Il Presbiterio vive una comunione ontologica, che scaturisce dal sacramento dell’Ordine; ed è una comunione che niente e nessuno potrà mai eliminare e disattendere. Ma c’è una comunione relazionale, che ciascun Sacerdote deve ricercare, e che anche voi siete chiamati a costruire giorno dopo giorno. Questa comunione, miei cari, non è semplicemente funzionale al ministero, ma è assolutamente necessaria perché “Da questo tutti sapranno che siete miei discepoli: se avete amore gli uni per gli altri” (Gv 13, 35).
Come si costruisce questa comunione presbiterale? Imparando “a incontrarsi con gli altri con l’atteggiamento giusto, apprezzandoli e accettandoli come compagni di strada, senza resistenze interiori”.
“… si tratta di imparare a scoprire Gesù nel volto degli altri, nella loro voce, nelle loro richieste.

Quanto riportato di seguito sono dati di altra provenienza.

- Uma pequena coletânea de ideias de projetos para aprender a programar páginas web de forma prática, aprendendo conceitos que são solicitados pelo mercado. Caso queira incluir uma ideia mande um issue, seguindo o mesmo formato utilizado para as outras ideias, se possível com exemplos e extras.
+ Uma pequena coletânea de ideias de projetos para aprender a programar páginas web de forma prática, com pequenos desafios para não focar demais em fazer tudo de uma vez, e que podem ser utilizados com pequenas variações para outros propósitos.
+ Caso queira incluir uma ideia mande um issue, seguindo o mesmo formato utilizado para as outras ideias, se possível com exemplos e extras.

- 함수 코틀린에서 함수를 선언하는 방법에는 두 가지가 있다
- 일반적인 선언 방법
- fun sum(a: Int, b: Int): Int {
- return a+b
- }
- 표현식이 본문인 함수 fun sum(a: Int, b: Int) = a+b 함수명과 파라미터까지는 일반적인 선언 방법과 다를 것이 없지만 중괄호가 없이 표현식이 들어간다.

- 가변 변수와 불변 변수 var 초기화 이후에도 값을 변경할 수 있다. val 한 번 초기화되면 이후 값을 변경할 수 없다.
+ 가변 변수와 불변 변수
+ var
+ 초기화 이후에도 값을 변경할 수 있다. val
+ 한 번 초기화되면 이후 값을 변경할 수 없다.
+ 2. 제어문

È anche imparare a soffrire in un abbraccio con Gesù crocifisso quando subiamo aggressioni ingiuste o ingratitudini, senza stancarci mai di scegliere la fraternità” (EG, 91), così Papa Francesco.

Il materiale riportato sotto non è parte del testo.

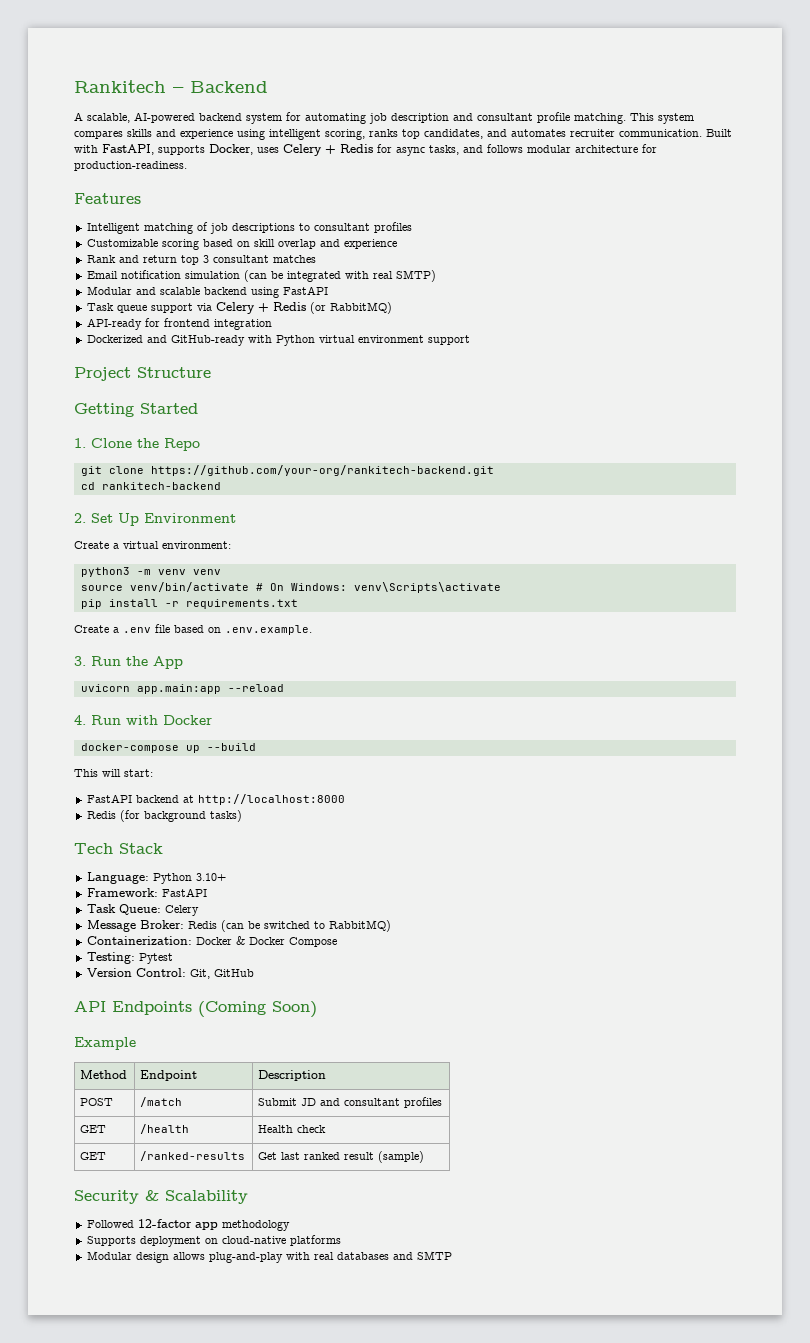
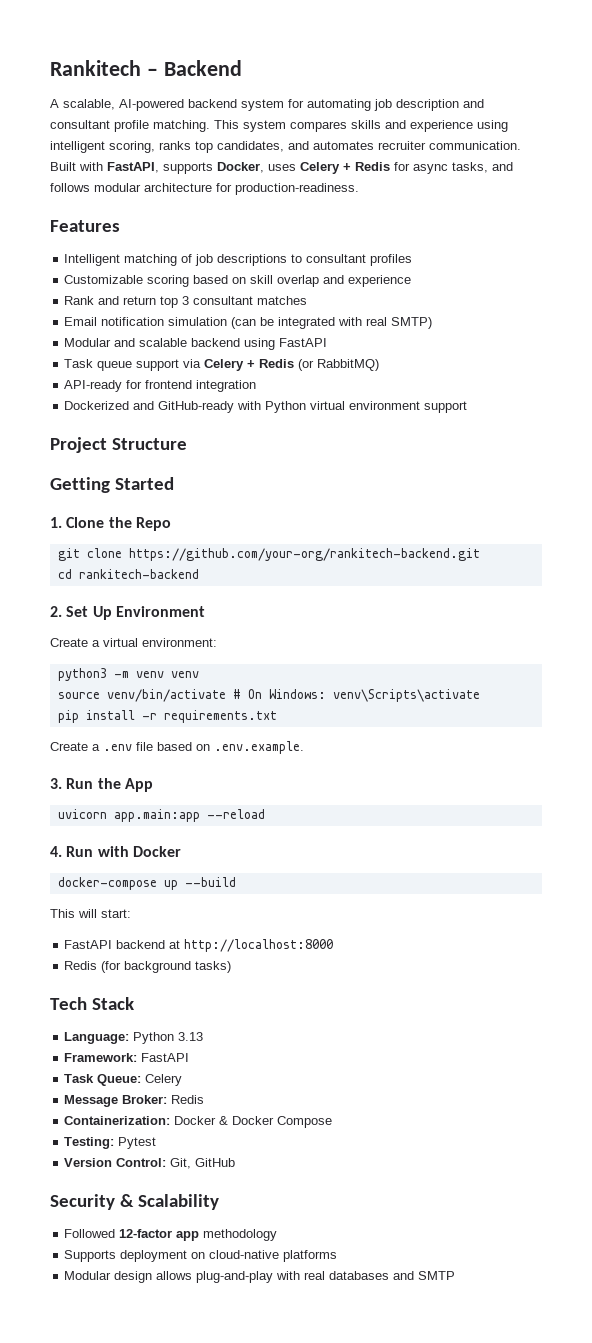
- Language: Python 3.10+
+ Language: Python 3.13
- Message Broker: Redis (can be switched to RabbitMQ)
+ Message Broker: Redis
- API Endpoints (Coming Soon)
- Example
- Method | Endpoint | Description
- POST | /match | Submit JD and consultant profiles
- GET | /health | Health check
- GET | /ranked-results | Get last ranked result (sample)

Quando è percorsa questa via, si vive in una gioia profonda, la gioia cantata dal salmo 133:
“Ecco, com’è bello e com’è dolce
che i fratelli vivano insieme!
È come olio prezioso versato sul capo,
che scende sulla barba, la barba di Aronne,
che scende sull’orlo della sua veste.
È come la rugiada dell’Ermon,
che scende sui monti di Sion.
Perché là il Signore manda la benedizione,
la vita per sempre”.
Ed è una gioia che si vive anche quando ci si avvicenda nel ministero, perché si vive una continuità di annuncio del vangelo, una continuità di guida della comunità.
Quando questa via non è percorsa, c’è l’insidia dell’invidia, che porta il successore a distruggere ciò che ha fatto il predecessore, nella vana pretesa di lasciare un segno personale. Ciò accade quando si modella il vangelo sulle proprie idee e non ci si modella sul vangelo.

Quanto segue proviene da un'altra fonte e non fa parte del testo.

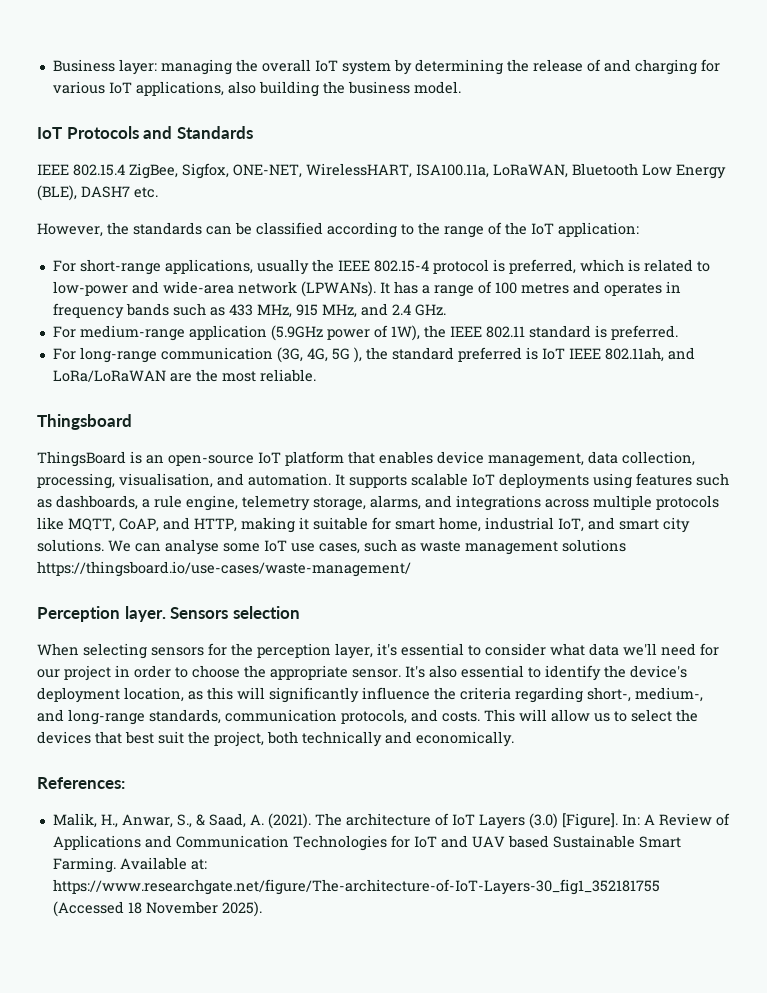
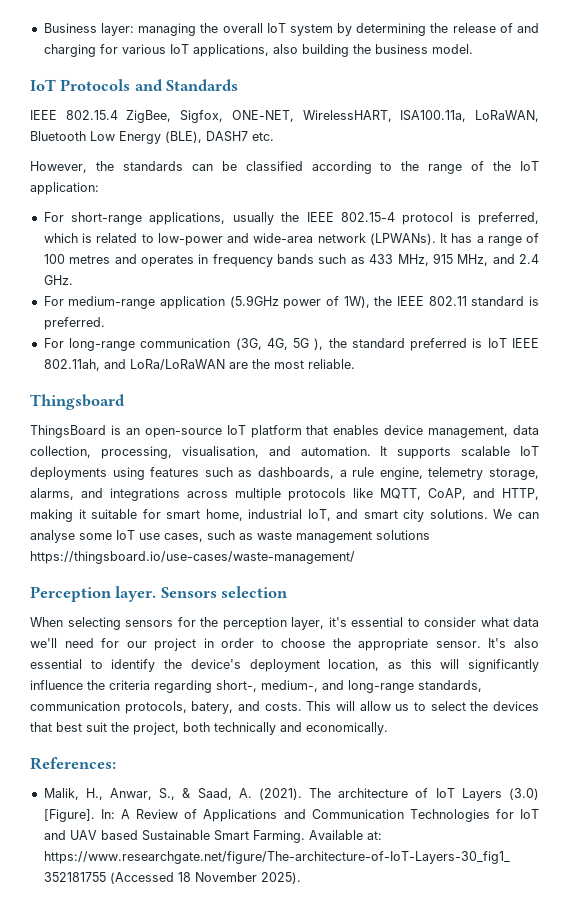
- It's also essential to identify the device's deployment location, as this will significantly influence the criteria regarding short-, medium-, and long-range standards, communication protocols, and costs.
+ It's also essential to identify the device's deployment location, as this will significantly influence the criteria regarding short-, medium-, and long-range standards, communication protocols, batery, and costs.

Perciò, miei cari Ordinandi, ricercate e costruite anche voi la fraternità sacerdotale con tutti e con ciascuno, senza chiusure in gruppi d’interesse!
Nella preghiera di ordinazione mi rivolgerò al Padre con queste parole: “Ora, o Signore, vieni in aiuto alla nostra debolezza e donaci questi collaboratori di cui abbiamo bisogno per l’esercizio del sacerdozio apostolico”.
Nell’esercizio del vostro ministero, sarete collaboratori del Vescovo. Ciò vuol dire che non sarete né acefali né autonomi, ma che il vostro servizio sarà vero ed efficace solo se vissuto in piena e totale comunione con il Vescovo.
Non vivete mai il vostro ministero come sterile esecuzione degli orientamenti che il Vescovo indica alla Diocesi, ma siate intelligenti collaboratori, cioè lavoratori in comunione di fede, di carità e di ministero. Vi aiuterà in questo percorso di comunione gerarchica la preghiera cordiale che vorrete fare per il Vescovo.
“E ora vi affido a Dio e alla parola della sua grazia, che ha la potenza di edificare e di concedere l’eredità fra tutti quelli che da lui sono santificati” (Atti 20, 32).
Veglino su di voi la beata Vergine Maria, Regina Apuliae e Madre dei Sacerdoti, San Giuseppe, San Barsanofio, i Ss. Medici, i Santi Martiri di Otranto, San Rocco, Sant’Irene e Santa Lucia, San Martino e il beato Bartolo Longo. Amen.